*** GIVEN DATA Section Begins ***

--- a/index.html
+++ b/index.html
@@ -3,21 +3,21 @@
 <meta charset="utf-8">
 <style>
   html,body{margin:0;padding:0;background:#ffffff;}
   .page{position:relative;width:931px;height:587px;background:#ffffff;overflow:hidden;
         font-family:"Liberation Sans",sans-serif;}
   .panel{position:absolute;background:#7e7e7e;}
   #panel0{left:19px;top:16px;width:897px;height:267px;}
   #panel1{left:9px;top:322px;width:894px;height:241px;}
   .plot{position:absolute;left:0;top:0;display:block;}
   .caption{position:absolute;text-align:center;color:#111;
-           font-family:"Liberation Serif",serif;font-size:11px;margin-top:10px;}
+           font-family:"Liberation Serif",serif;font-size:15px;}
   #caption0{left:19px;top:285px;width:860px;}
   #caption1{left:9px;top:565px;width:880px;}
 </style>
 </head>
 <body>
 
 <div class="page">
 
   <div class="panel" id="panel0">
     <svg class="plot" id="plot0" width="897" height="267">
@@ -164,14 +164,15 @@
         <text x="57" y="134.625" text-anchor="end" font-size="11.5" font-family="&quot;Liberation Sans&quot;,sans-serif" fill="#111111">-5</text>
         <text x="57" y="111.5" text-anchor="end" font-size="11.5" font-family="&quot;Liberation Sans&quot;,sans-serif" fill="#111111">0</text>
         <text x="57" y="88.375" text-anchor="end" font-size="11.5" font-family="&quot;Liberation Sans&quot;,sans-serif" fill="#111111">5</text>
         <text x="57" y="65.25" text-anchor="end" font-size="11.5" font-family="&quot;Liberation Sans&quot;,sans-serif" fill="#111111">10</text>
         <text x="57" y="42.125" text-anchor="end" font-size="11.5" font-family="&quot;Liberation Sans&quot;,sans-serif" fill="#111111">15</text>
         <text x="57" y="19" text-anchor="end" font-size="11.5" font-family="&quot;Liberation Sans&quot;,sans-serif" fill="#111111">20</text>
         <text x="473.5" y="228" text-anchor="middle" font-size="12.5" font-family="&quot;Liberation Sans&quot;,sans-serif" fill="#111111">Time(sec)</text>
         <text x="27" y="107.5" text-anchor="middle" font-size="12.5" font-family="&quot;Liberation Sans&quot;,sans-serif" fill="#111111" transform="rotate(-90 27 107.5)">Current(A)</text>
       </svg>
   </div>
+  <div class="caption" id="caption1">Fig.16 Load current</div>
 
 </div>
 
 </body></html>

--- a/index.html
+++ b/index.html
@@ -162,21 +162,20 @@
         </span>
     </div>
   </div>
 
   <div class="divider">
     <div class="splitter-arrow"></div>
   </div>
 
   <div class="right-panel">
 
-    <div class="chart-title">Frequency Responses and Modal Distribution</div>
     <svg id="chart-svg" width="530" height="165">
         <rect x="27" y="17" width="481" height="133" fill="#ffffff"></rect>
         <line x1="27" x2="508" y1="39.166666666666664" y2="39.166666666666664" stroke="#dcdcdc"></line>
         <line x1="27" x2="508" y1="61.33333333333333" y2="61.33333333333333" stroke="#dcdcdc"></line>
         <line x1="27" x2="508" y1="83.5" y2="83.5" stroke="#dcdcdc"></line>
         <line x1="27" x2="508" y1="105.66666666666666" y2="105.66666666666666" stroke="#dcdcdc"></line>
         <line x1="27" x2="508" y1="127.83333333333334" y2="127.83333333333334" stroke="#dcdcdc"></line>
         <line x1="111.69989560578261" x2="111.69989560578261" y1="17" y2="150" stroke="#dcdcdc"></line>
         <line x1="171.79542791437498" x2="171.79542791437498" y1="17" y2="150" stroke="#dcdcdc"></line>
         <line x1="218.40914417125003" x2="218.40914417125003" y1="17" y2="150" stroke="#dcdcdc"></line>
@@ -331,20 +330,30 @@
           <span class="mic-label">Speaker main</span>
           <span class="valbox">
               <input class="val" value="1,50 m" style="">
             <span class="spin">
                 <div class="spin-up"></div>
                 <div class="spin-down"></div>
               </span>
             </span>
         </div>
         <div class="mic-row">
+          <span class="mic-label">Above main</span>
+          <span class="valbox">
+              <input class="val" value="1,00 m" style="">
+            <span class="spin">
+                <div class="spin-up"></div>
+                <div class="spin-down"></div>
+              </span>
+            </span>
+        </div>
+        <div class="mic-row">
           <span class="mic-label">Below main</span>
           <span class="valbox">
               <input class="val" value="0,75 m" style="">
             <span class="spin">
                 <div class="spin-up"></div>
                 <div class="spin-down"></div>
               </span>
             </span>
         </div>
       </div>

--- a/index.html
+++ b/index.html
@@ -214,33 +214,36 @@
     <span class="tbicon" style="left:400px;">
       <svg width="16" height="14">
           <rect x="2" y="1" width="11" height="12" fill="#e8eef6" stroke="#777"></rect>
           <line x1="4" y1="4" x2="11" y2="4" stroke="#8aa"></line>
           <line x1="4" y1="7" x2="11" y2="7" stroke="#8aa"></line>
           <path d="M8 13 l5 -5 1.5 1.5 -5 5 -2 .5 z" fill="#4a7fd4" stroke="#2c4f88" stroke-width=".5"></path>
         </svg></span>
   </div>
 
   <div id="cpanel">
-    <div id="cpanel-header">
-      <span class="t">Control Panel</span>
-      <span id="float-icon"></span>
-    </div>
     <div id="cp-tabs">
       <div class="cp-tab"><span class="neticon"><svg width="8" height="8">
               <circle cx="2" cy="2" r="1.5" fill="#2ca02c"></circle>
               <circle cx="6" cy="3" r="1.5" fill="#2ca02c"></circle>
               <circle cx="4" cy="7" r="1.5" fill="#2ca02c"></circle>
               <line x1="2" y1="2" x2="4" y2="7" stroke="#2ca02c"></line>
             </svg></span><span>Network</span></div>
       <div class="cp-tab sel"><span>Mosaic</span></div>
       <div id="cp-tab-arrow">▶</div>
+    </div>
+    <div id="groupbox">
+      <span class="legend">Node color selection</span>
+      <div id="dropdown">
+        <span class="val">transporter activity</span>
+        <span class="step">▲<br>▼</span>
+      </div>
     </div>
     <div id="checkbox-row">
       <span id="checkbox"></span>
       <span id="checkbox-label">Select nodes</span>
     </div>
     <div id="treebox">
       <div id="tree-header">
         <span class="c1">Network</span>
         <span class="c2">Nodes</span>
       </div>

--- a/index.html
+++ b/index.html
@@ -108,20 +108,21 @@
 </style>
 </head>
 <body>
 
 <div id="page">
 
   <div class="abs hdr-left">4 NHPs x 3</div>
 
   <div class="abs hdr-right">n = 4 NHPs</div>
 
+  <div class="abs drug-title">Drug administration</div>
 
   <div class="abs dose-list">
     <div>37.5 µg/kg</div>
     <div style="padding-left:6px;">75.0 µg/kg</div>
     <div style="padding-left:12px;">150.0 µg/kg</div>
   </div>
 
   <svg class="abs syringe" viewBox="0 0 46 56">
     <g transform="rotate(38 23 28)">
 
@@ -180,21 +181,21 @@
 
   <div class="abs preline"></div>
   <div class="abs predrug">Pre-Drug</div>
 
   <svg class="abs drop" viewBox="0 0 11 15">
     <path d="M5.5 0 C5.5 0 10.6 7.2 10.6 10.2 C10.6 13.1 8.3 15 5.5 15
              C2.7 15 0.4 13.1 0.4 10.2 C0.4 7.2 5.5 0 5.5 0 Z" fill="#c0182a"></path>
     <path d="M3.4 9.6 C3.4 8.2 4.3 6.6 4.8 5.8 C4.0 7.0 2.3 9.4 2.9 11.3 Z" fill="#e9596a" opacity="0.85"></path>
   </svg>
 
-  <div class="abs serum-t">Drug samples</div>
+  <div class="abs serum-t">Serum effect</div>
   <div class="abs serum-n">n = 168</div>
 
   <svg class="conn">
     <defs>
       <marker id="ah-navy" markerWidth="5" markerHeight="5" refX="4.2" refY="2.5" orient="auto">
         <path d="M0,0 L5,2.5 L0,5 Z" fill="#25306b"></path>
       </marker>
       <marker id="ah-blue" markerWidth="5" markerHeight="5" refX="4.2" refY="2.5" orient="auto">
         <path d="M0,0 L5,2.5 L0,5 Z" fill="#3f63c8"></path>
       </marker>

*** GIVEN DATA Section Ends ***

[ASSIGNMENT]: If a line in the material contains "markerWidth", show it.

[PROBLEM SOLUTION]:
       <marker id="ah-navy" markerWidth="5" markerHeight="5" refX="4.2" refY="2.5" orient="auto">
       <marker id="ah-blue" markerWidth="5" markerHeight="5" refX="4.2" refY="2.5" orient="auto">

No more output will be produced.